Nabila : Une autre question aussi, comment se passe, toi Amina, qui voit régulièrement, je suppose et j’espère, un médecin infectiologue, comment se passe une consultation chez un médecin infectiologue ?

Amina : A l’hôpital où j’étais suivie, pas tous les médecins mais il y a un médecin qui essaye de faire comprendre, c’est quoi la charge virale, c’est quoi les CD4. Mais pour les personnes qui ne savent pas lire c’est très très difficile. Parfois ils leur donnent leur traitement : « vous avez un microbe dans le sang » et c’est tout. Ils viennent et passent, c’est par rendez-vous la consultation bien sûr, la charge virale c’est parfois 6 mois, ça dépend. Parfois l’appareil est en panne, parfois il n’y a pas de réactif et tout. Donc ils passent en consultation, ils consultent le malade, et lui donne son traitement...

Nabila : Sans résultat.

Amina : Parfois sans résultat. Ça dépend du médecin, ça dépend.

Reda : Saïd quand tu entends ce témoignage d’Amina ?

Saïd : C’est triste vraiment qu’est-ce qui se passe là-bas ? Au Maroc, en Algérie, la Tunisie ou tous ces pays là, l’information passe mal, ça c’est clair. Aucun médecin, aucun centre bien sûr, les bourgeois qui ont de l’argent tout ça, leurs enfants ils viennent ici ou en Europe. Mais pour les pauvres ça reste toujours impossible. Impossible dans les hôpitaux, aucun médecin qui prend la charge, ça c’est sûr.

Reda : Alors il y a quand même au Maroc, comme en Algérie, des antirétroviraux. Donc des médicaments sous forme de trithérapie, en tout cas ceux de première ligne qui sont disponibles gratuitement.

Amina : Oui, à l’hôpital.

Reda : Ce qui n’était pas le cas il y a 10 ans.

Amina : Il y a parfois des ruptures bien sûr. Ils disent qu’on ne doit pas changer de traitement mais quand il n’y a pas ils sont obligés de...

Reda : Mais le progrès dans la médecine ou le progrès dans l’accès au traitement ne se traduit pas par un progrès social, par rapport au rejet, par rapport à la stigmatisation, par rapport à la discrimination. C’est ça ce que j’entends. Quand bien même c’est possible d’avoir une trithérapie, de ne pas mourir du sida et... Nabila : On a une mort sociale.

Reda : Ouais. La mort sociale, elle reste...
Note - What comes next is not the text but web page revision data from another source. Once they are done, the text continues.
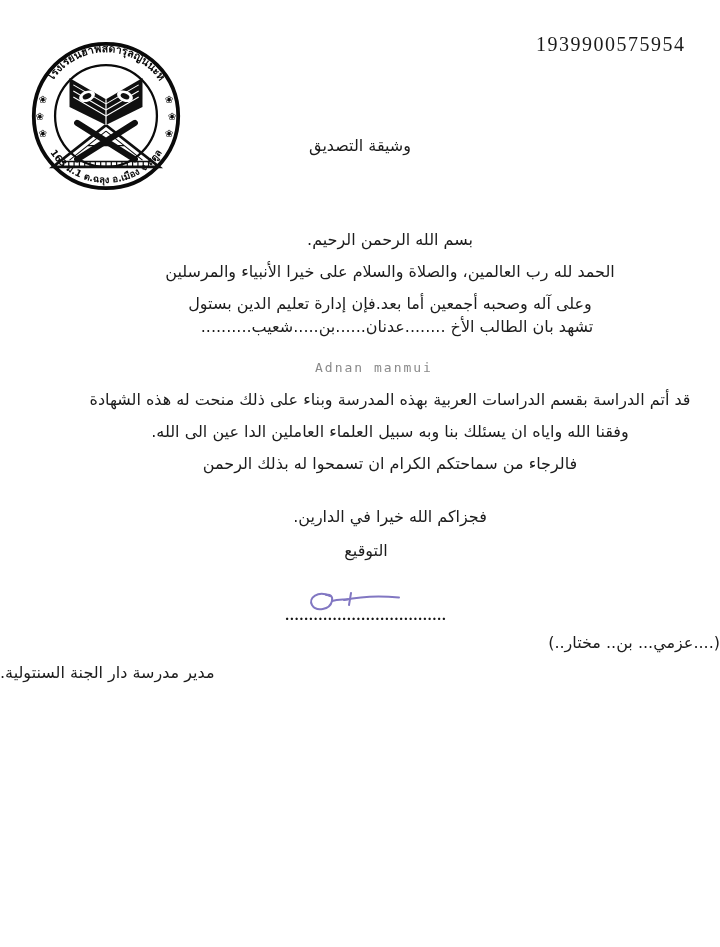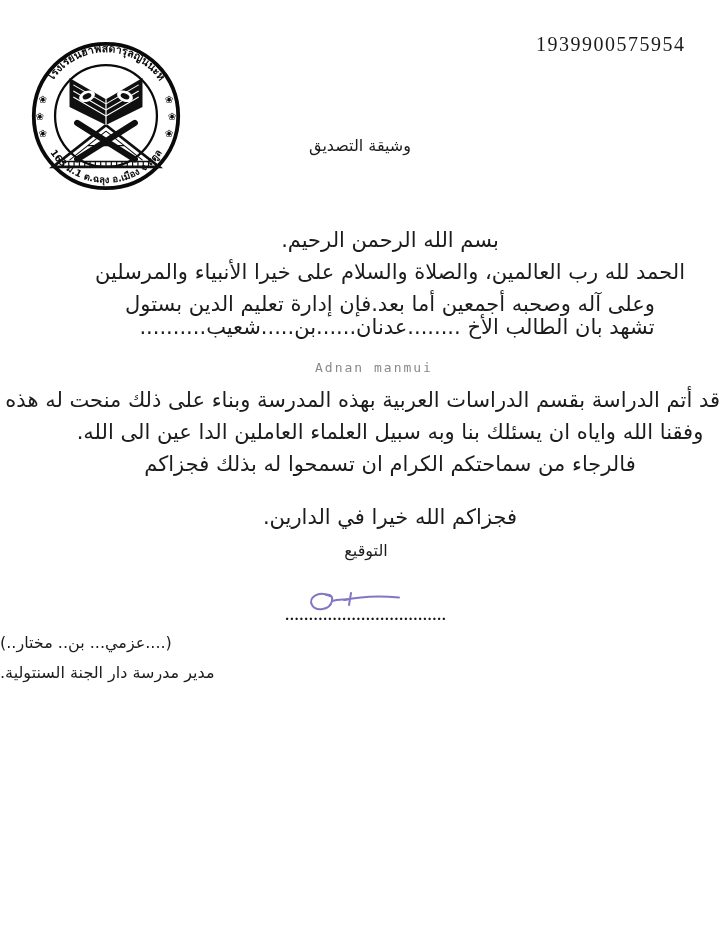"بسم الله الرحمن الرحيم." .ar { font-size: 21px -> 16px }
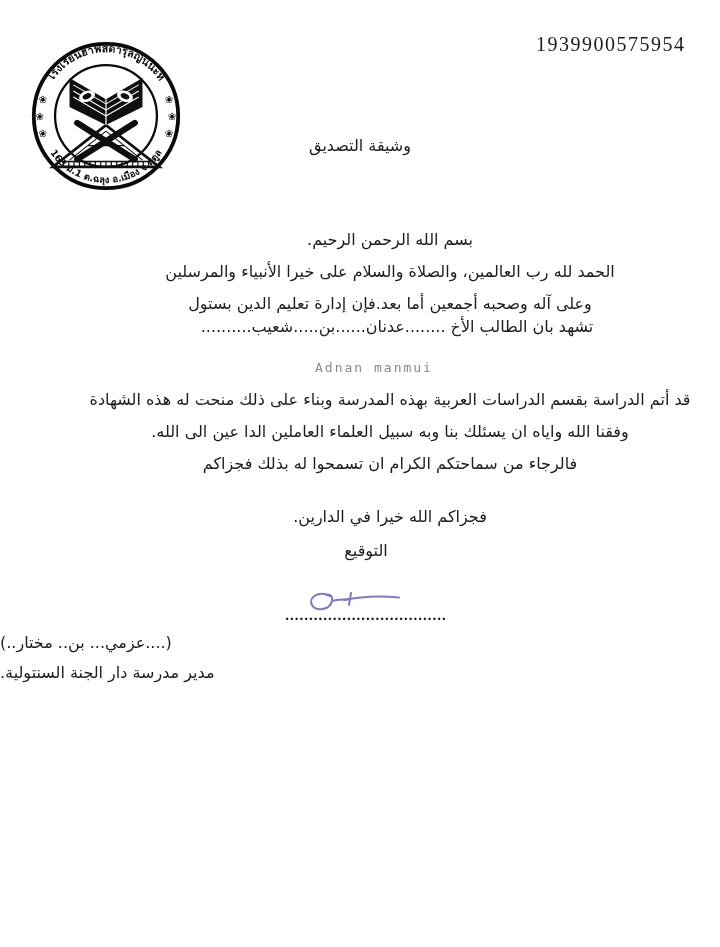"فالرجاء من سماحتكم الكرام ان" div.ar { text: فجزاكم -> الرحمن }
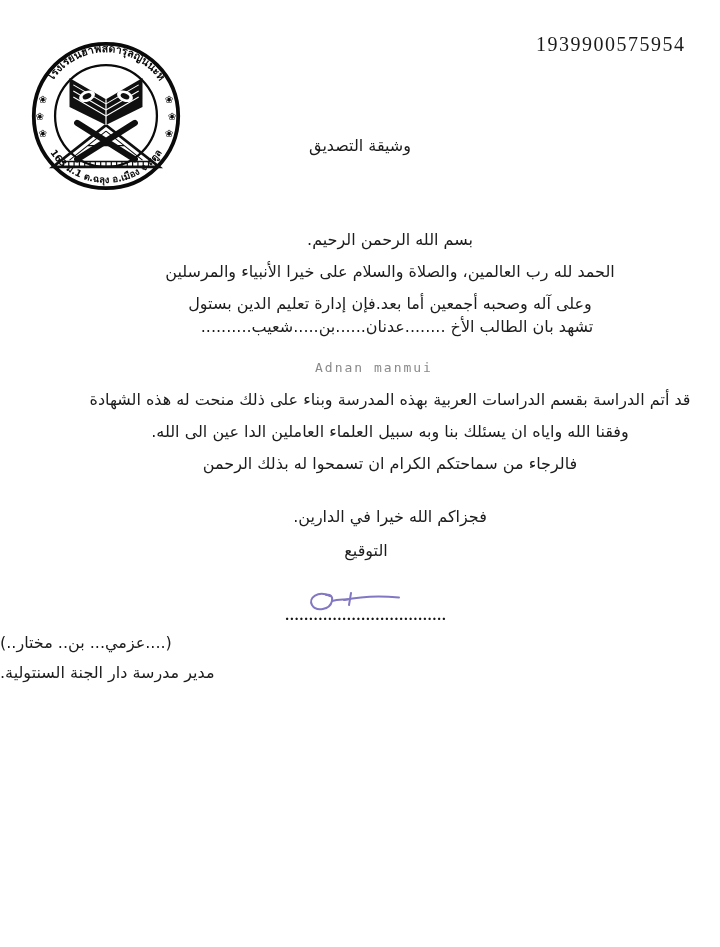"(....عزمي... بن.. مختار..)" .sig-name { text-align: left -> right }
Nabila : Elle est indéniable.

Reda : Ali, toi qui connais un petit peu l’Algérie mais qui est d’ici, un parisien, un pur souche on peut dire.

Ali : Oui.

Reda : Quand tu entends Amina parler de cette situation en Algérie, comment toi, ça t’interpelle ?
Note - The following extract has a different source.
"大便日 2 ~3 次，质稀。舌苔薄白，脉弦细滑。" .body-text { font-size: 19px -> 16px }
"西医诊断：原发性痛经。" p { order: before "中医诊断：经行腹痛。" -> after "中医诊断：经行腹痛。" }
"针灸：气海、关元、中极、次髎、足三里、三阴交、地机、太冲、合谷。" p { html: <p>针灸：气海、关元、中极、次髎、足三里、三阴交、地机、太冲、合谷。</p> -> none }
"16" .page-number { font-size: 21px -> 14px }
Ali : Je me fais deux réflexions à savoir que déjà la misère des uns, fais le bonheur des autres. Je veux dire par là que ça donne du travail à des gens en Algérie comme ailleurs. Mais en l’occurrence il y a des médecins, il y a des acteurs sociaux, il y a je ne sais quoi, mais en définitif les malades, en particulier du sida, n’y trouvent pas leur compte et dans le domaine médical en Algérie c’est assez récurent du fait que les médecins ont été formé, on ne va pas refaire l’historique, il semblerait que ce soit à peu près la même chose en ce qui concerne le Maroc pour ce qui est de l’accès au traitement, de la prise en charge, du rejet social, médical, comme le dit Amina que même les médecins ou un dentiste refusent de soigner quelqu’un...
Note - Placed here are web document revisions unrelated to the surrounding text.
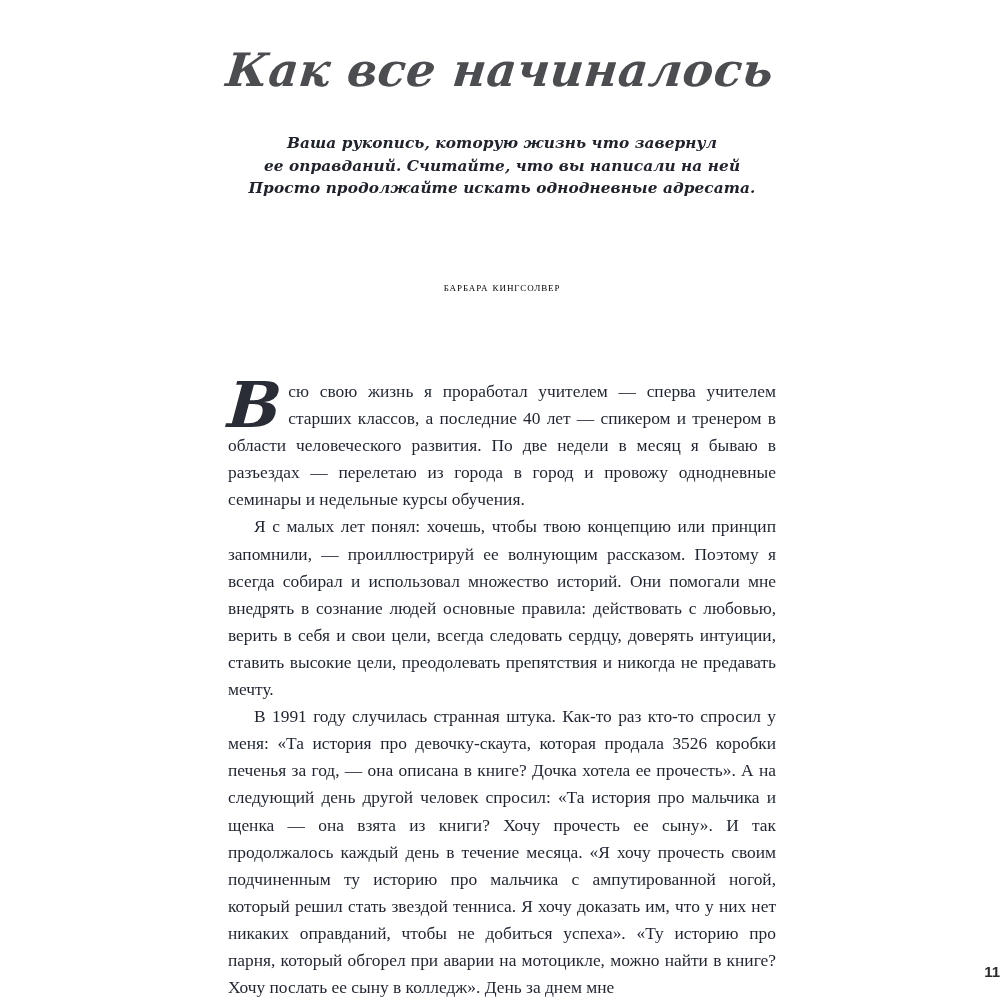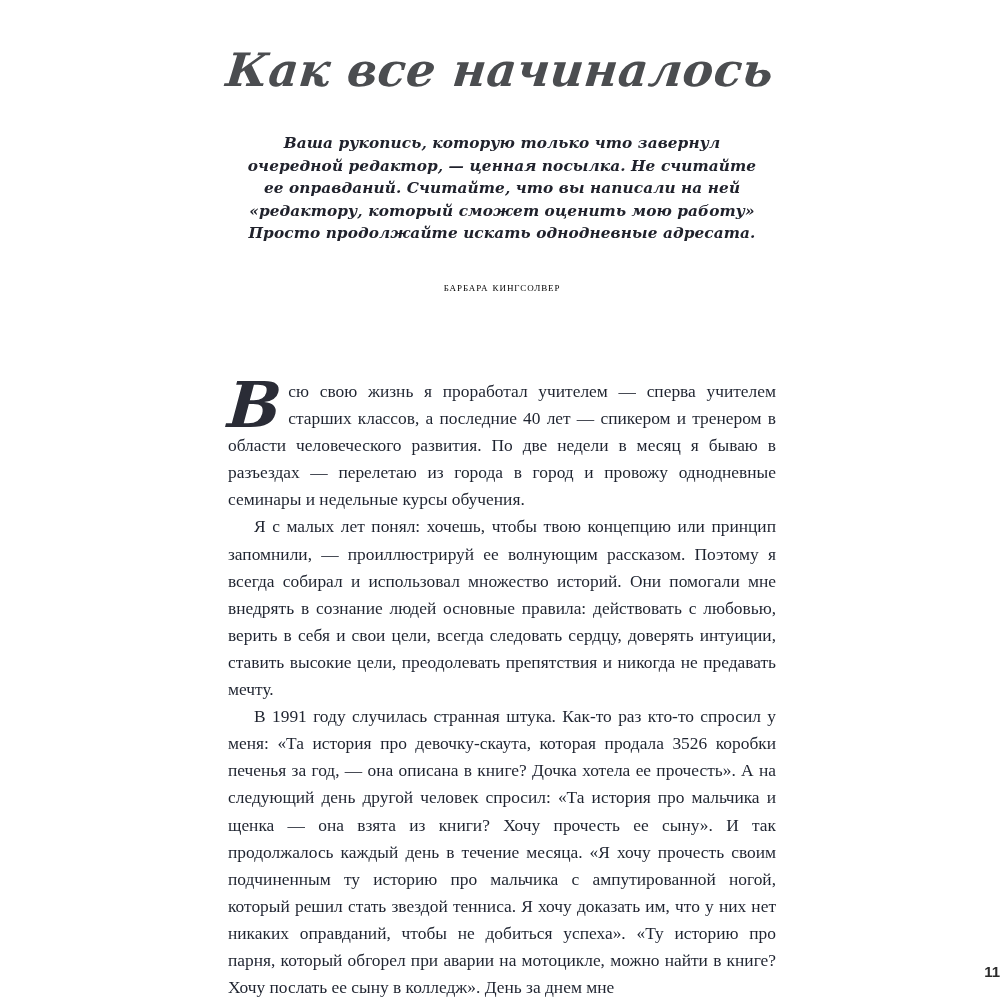"Ваша рукопись, которую только что" span.epigraph-line { text: только -> жизнь }
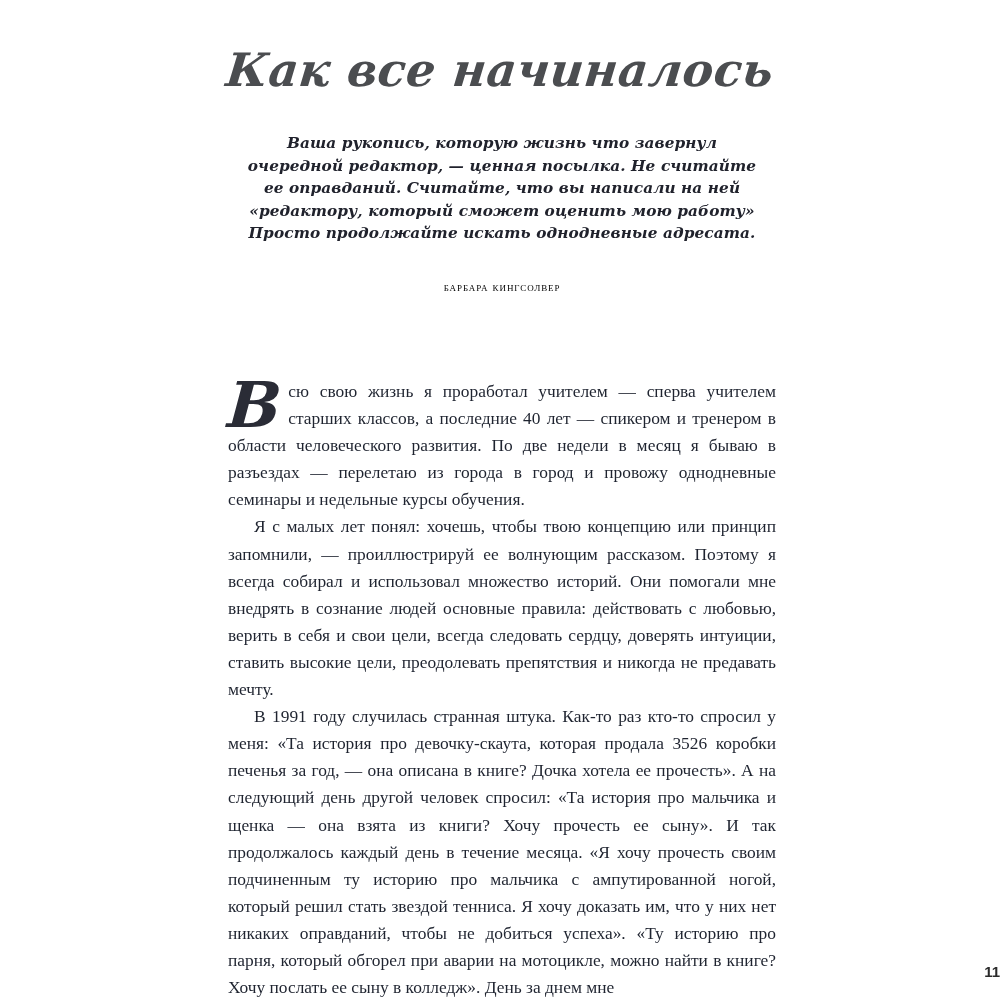"очередной редактор, — ценная посылка." span.epigraph-line { html: <span>очередной редактор, — ценная посылка. Не считайте</span> -> none }
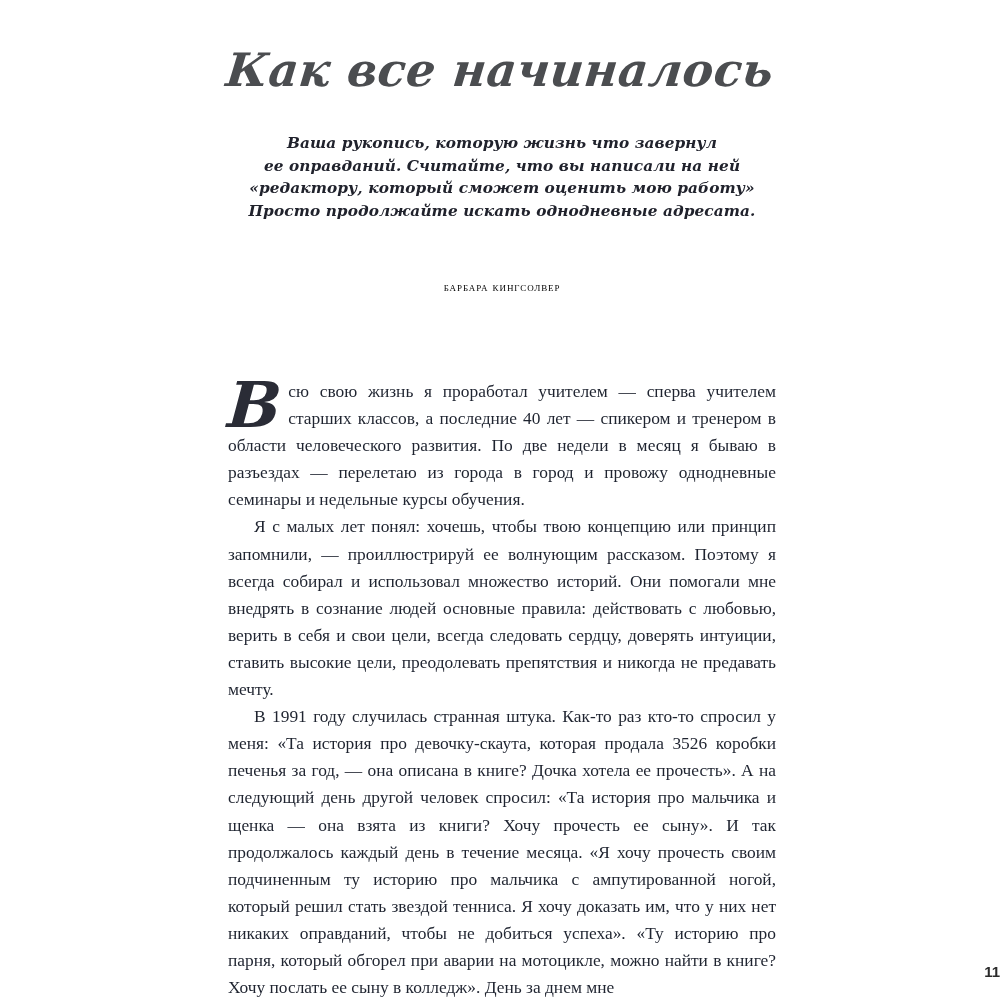"«редактору, который сможет оценить мою" span.epigraph-line { html: <span>«редактору, который сможет оценить мою работу»</span> -> none }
Reda : Ça existe en France aussi mais...

Ali : Oui c’est là où je voulais en venir...

Reda : Il y a une constante...

Ali : On fait le constat sur l’Afrique du nord en l’occurrence mais en définitif ce sont des choses qui existe encore en France 30 ans après le début de l’épidémie de quoi.

Reda : Et avec ici des moyens qui n’existent pas là pour faire face à tout ça, que ce soit la prévention, l’information, tout ça.

Ali : L’ignorance elle n’est pas que...

Saïd : Qu’en Afrique.

Ali : Voilà, elle est un peu partout et le rejet, la discrimination, tout ça.